[Exercise requirements] The records below are to be returned word for word, with pictures left out.

Itemized modification records

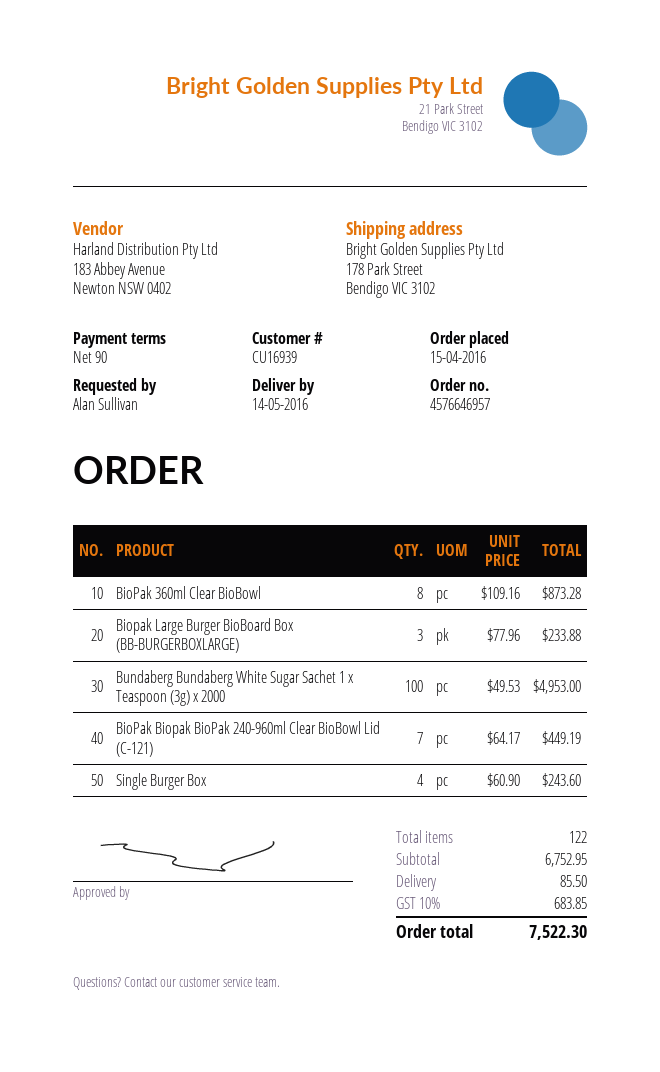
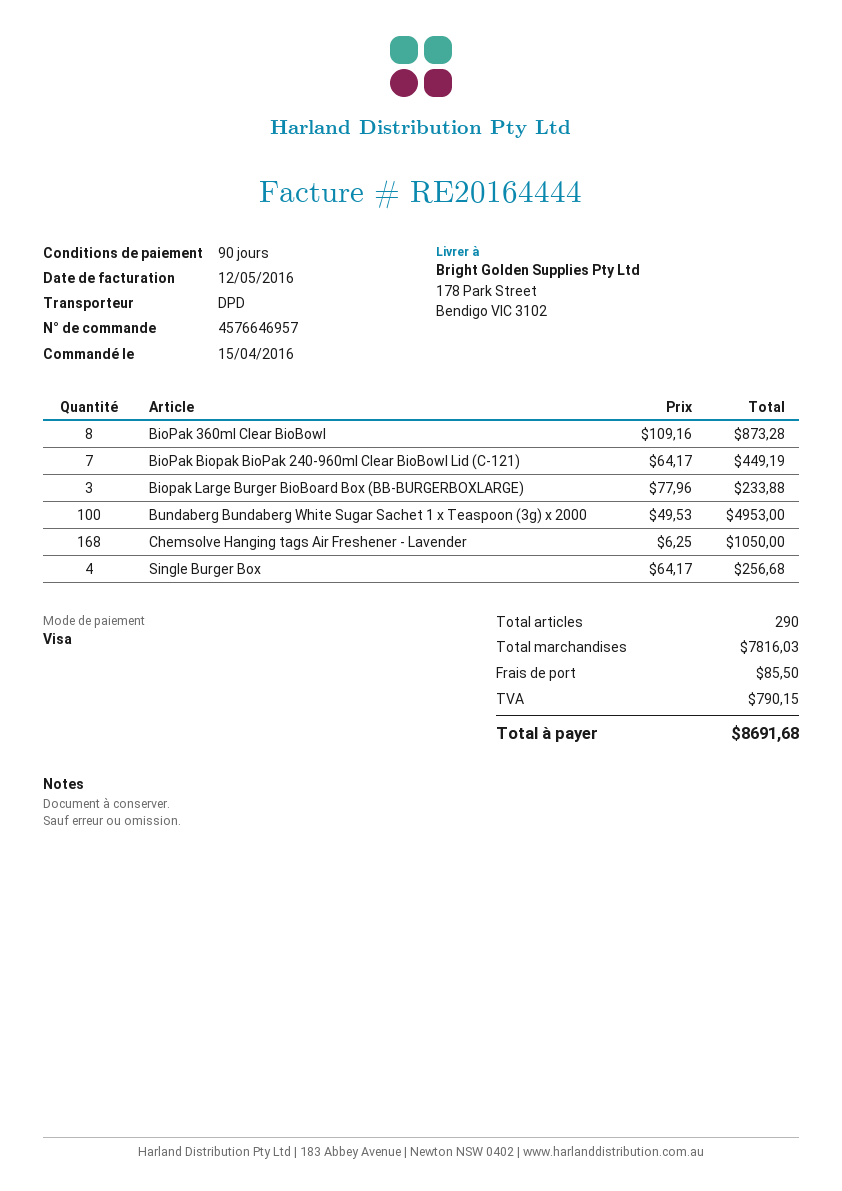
Single Burger Box: 4 x 60.90 = 243.60 -> 4 x 64.17 = 256.68
Chemsolve Hanging tags Air Freshener - Lavender: none -> 168 x 6.25 = 1050.00
total quantity: 122 -> 290
subtotal: 6752.95 -> 7816.03
tax: 683.85 -> 790.15
total: 7522.30 -> 8691.68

[Task output]
Single Burger Box: 4 x 60.90 = 243.60 -> 4 x 64.17 = 256.68
Chemsolve Hanging tags Air Freshener - Lavender: none -> 168 x 6.25 = 1050.00
total quantity: 122 -> 290
subtotal: 6752.95 -> 7816.03
tax: 683.85 -> 790.15
total: 7522.30 -> 8691.68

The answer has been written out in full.